Making the Magic Happen -- Dr. Stanley Roberts
This Sunday night at 6:00, magic will happen once again--the annual production by our children’s choirs. This year the musical is “Oh Jonah” by Allen Pote. Before the 6:00 hour arrives, a small crowd will show up in the sanctuary about 3:00, take their places and to put a finishing touch on their project started right after Christmas. The artists are not professionals, the costuming garments seem somewhat familiar, the set has a nostalgic feel of having been scene (pun intended) before, the technical elements of lighting, sound, and makeup will not rival that of a Broadway show, the director will be bit harried, and the activities from 3:00-6:00 may appear more chaotic than artistic. But at 6:00, the magic will occur again.
Somehow the lines will flow (at times with some prompting), the orchestra will play (but will sound a lot like a piano), the choir will sing (hopefully all together), the characters of Jonah and the Queen of Nineveh will look like kids ready to enter middle school (they are), and the audience will hang on every word and note (they have a vested interest in the characters of this production). And, the magic will occur again.
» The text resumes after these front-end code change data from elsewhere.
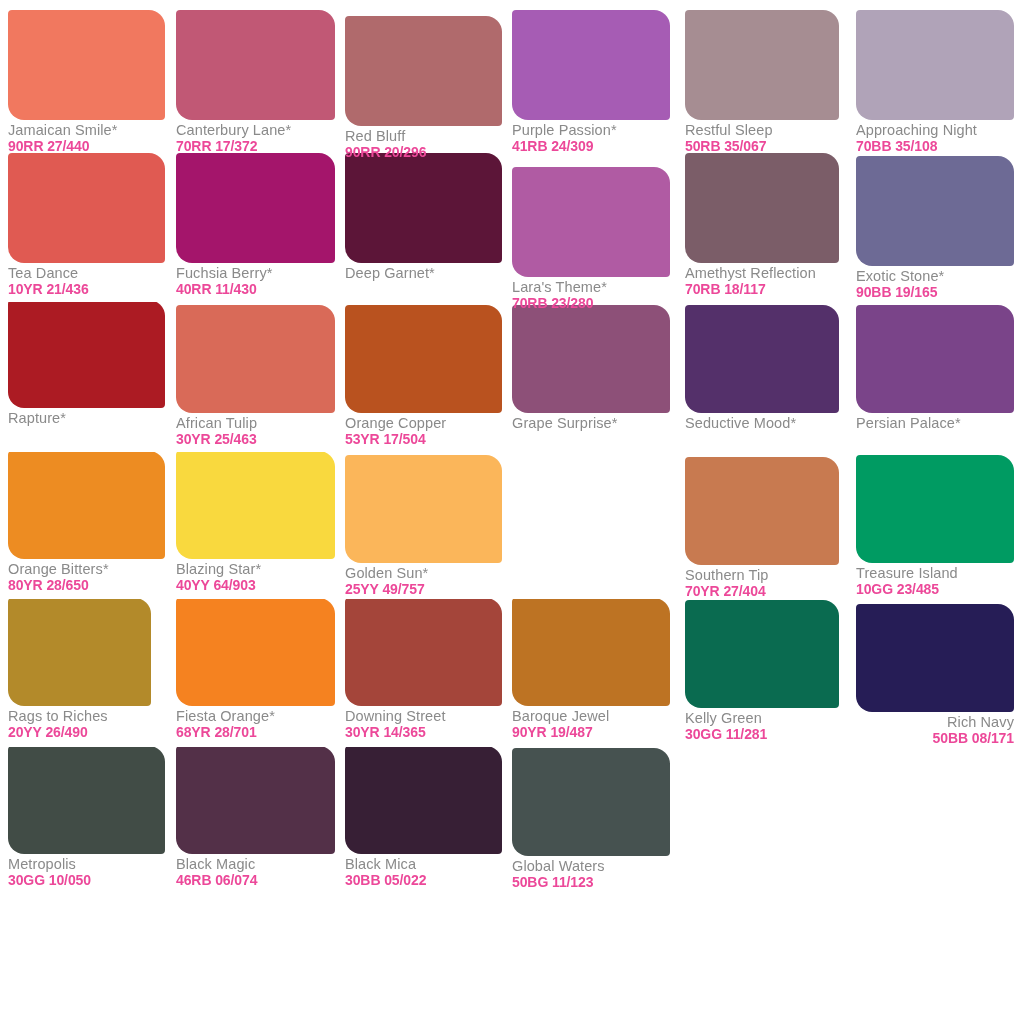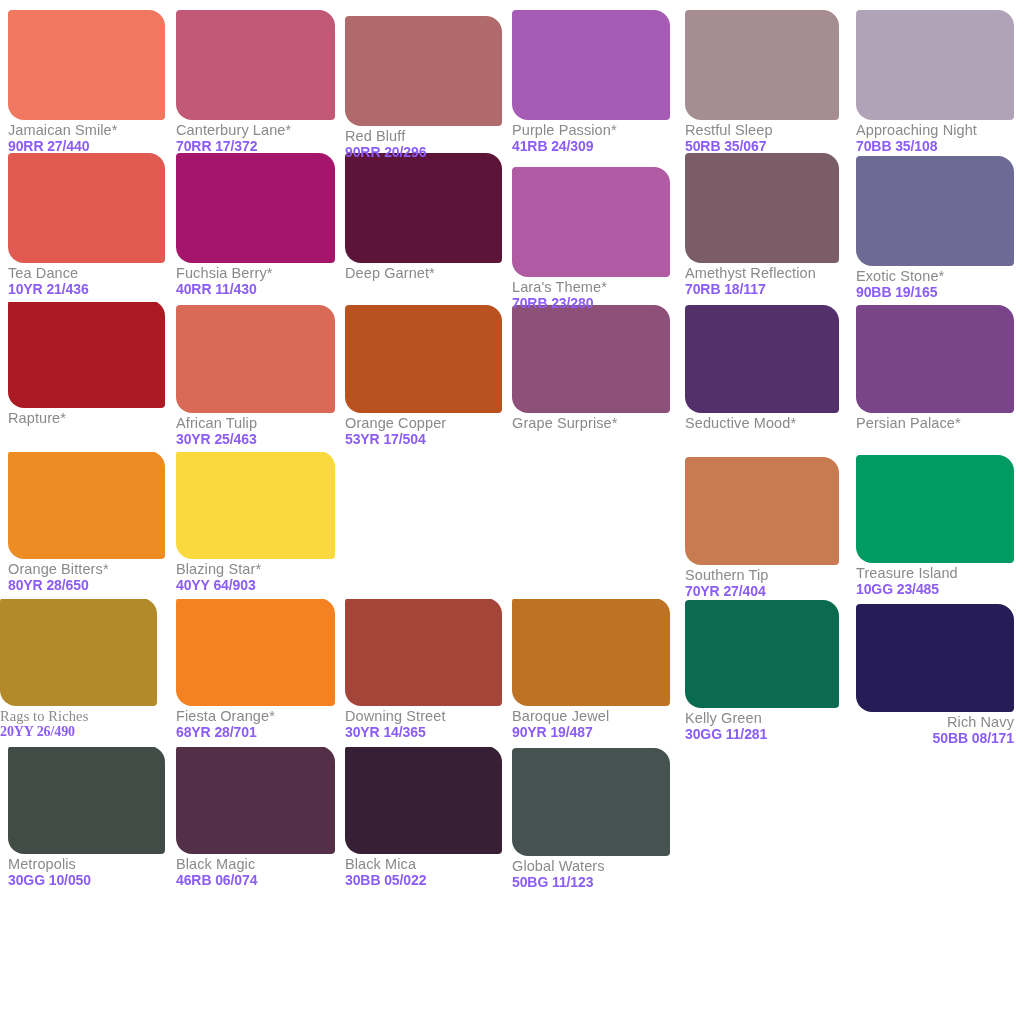--- a/index.html
+++ b/index.html
@@ -48,21 +48,21 @@
     display: block;
     font-size: 14.5px;
     color: #8a8a8a;
     letter-spacing: 0.1px;
     font-weight: 400;
   }
 
   .swatch-code {
     display: block;
     font-size: 14px;
-    color: #8b5cf6;
+    color: #ec4899;
     font-weight: 700;
     letter-spacing: -0.1px;
     margin-top: 1px;
   }
 
   
   .row-mask {
     position: absolute;
     left: 0;
     width: 1024px;
@@ -209,35 +209,42 @@
         <span class="swatch-code">80YR 28/650</span>
       </div>
     </div>
     <div class="swatch-cell" style="left: 176px; top: 451px; width: 159px;">
       <div class="swatch-chip" title="Blazing Star*" style="height: 108px; background: rgb(249, 217, 62);"></div>
       <div class="swatch-caption">
         <span class="swatch-name">Blazing Star*</span>
         <span class="swatch-code">40YY 64/903</span>
       </div>
     </div>
+    <div class="swatch-cell" style="left: 345px; top: 455px; width: 157px;">
+      <div class="swatch-chip" title="Golden Sun*" style="height: 108px; background: rgb(251, 182, 90);"></div>
+      <div class="swatch-caption">
+        <span class="swatch-name">Golden Sun*</span>
+        <span class="swatch-code">25YY 49/757</span>
+      </div>
+    </div>
     <div class="swatch-cell" style="left: 685px; top: 457px; width: 154px;">
       <div class="swatch-chip" title="Southern Tip" style="height: 108px; background: rgb(200, 122, 80);"></div>
       <div class="swatch-caption">
         <span class="swatch-name">Southern Tip</span>
         <span class="swatch-code">70YR 27/404</span>
       </div>
     </div>
     <div class="swatch-cell" style="left: 856px; top: 455px; width: 158px;">
       <div class="swatch-chip" title="Treasure Island" style="height: 108px; background: rgb(0, 155, 98);"></div>
       <div class="swatch-caption">
         <span class="swatch-name">Treasure Island</span>
         <span class="swatch-code">10GG 23/485</span>
       </div>
     </div>
-    <div class="swatch-cell" style="left: 0; top: 598px; width: 157px; font-family: Liberation Serif, serif;">
+    <div class="swatch-cell" style="left: 8px; top: 598px; width: 143px;">
       <div class="swatch-chip" title="Rags to Riches" style="height: 108px; background: rgb(179, 138, 42);"></div>
       <div class="swatch-caption">
         <span class="swatch-name">Rags to Riches</span>
         <span class="swatch-code">20YY 26/490</span>
       </div>
     </div>
     <div class="swatch-cell" style="left: 176px; top: 598px; width: 159px;">
       <div class="swatch-chip" title="Fiesta Orange*" style="height: 108px; background: rgb(245, 130, 32);"></div>
       <div class="swatch-caption">
         <span class="swatch-name">Fiesta Orange*</span>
We have seen these church music theatre productions in the past—“Elijah, Man of Fire,” “It’s Cool in the Furnace,” “Malice in the Palace,” “Table for Five Thousand,” “All We Like Sheep,” “A Technicolor Promise,” and “The Rock Slinger’s Greatest Hit,” to name but a few. The members of those casts are now in high school, college, or out in the working world with little characters of their own that would be eligible cast members of “Oh Jonah” if they were in town. Hard to believe isn’t it?
The plot of this musical tells the story of the prophet Jonah, who God asks to go and preach to the city of Nineveh. But instead of traveling with God’s blessing and direction, Jonah runs from his responsibility in his own direction. You know the story.
The magic of these productions are real, but the magic does not happen without much effort and patient work by the many who teach the music, direct the acting, costume the performers, create the set, run the sound cables, feed the cast, and work behind the scenes. Yes, the magic will occur again, but the magic is not magic. It is because of dedicated people who take their responsibility of ministry very seriously. Thank you to all! As for the casual listener, I hope you will join and experience the magic…again.